Problem statement = Skip the images and print the listing exactly.

Supplied data =
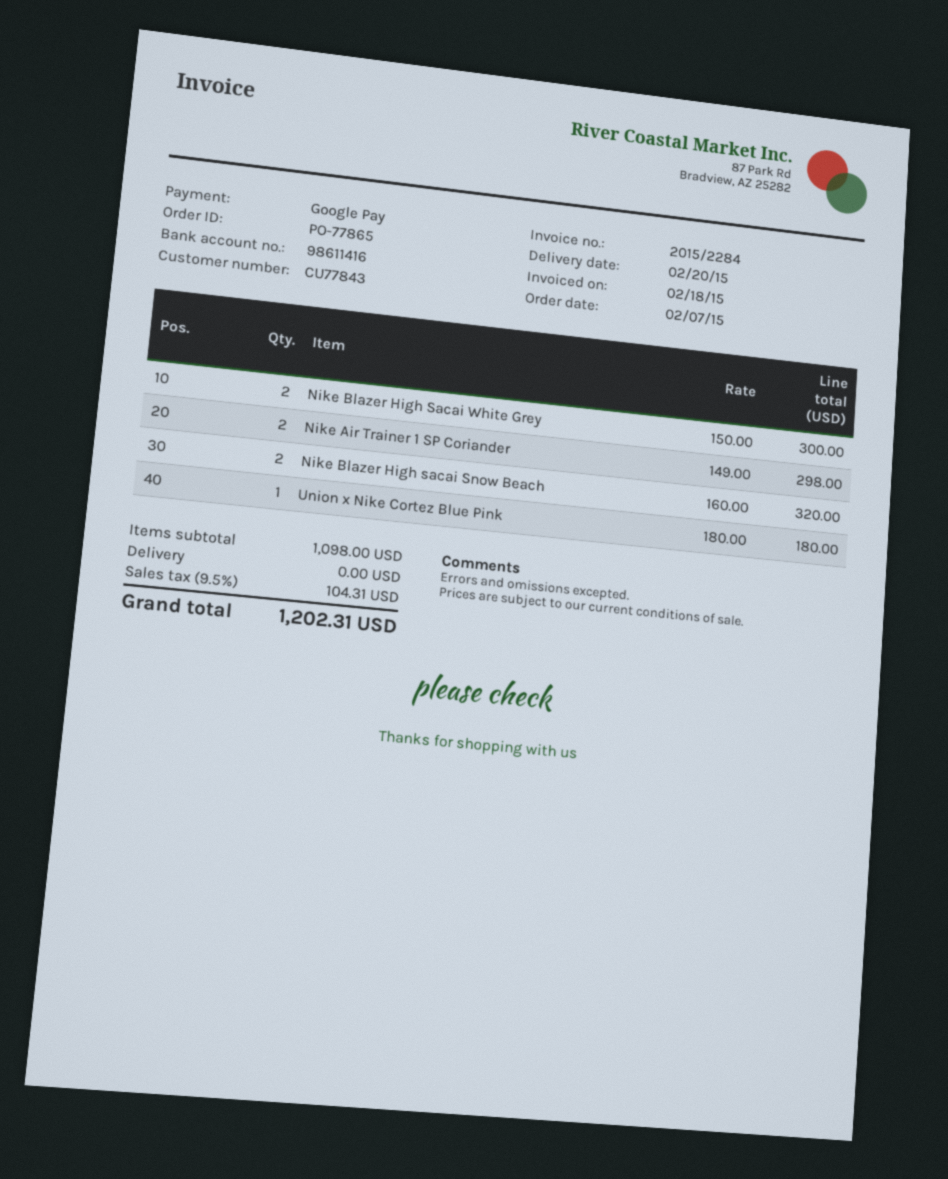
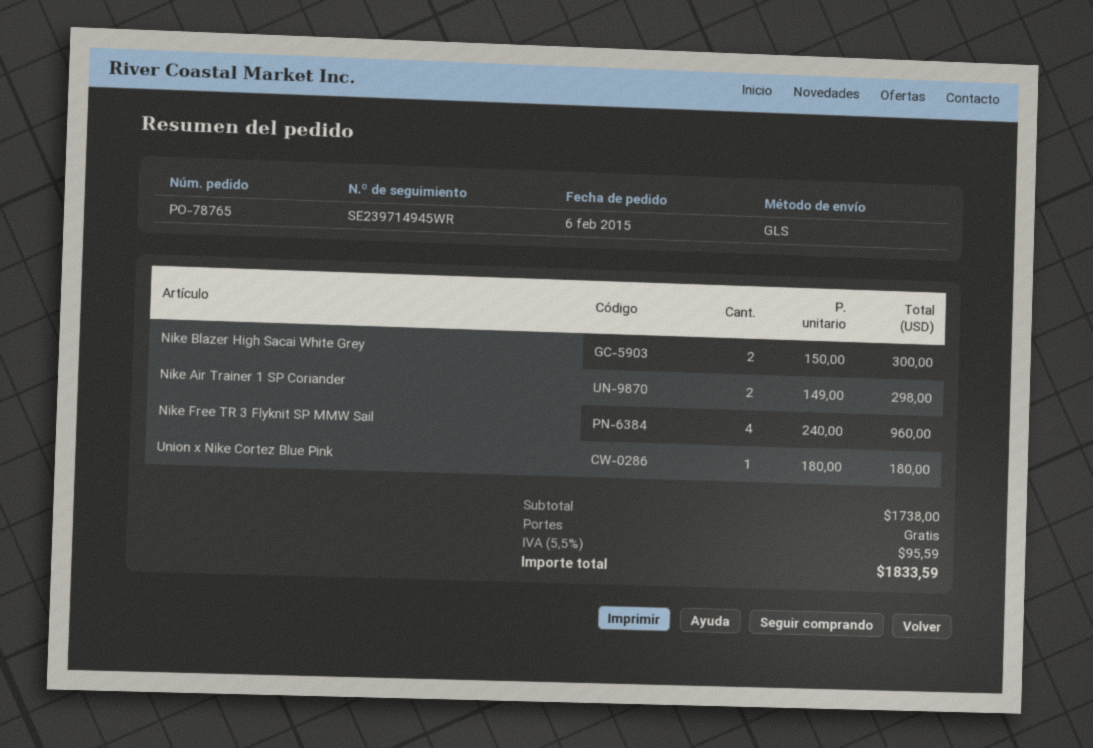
order number: PO-77865 -> PO-78765
order date: 2015-02-07 -> 2015-02-06
Nike Blazer High sacai Snow Beach: 2 x 160.00 = 320.00 -> none
Nike Free TR 3 Flyknit SP MMW Sail: none -> 4 x 240.00 = 960.00
subtotal: 1098.00 -> 1738.00
tax: 9.5% = 104.31 -> 5.5% = 95.59
total: 1202.31 -> 1833.59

Result of this exercise =
order number: PO-77865 -> PO-78765
order date: 2015-02-07 -> 2015-02-06
Nike Blazer High sacai Snow Beach: 2 x 160.00 = 320.00 -> none
Nike Free TR 3 Flyknit SP MMW Sail: none -> 4 x 240.00 = 960.00
subtotal: 1098.00 -> 1738.00
tax: 9.5% = 104.31 -> 5.5% = 95.59
total: 1202.31 -> 1833.59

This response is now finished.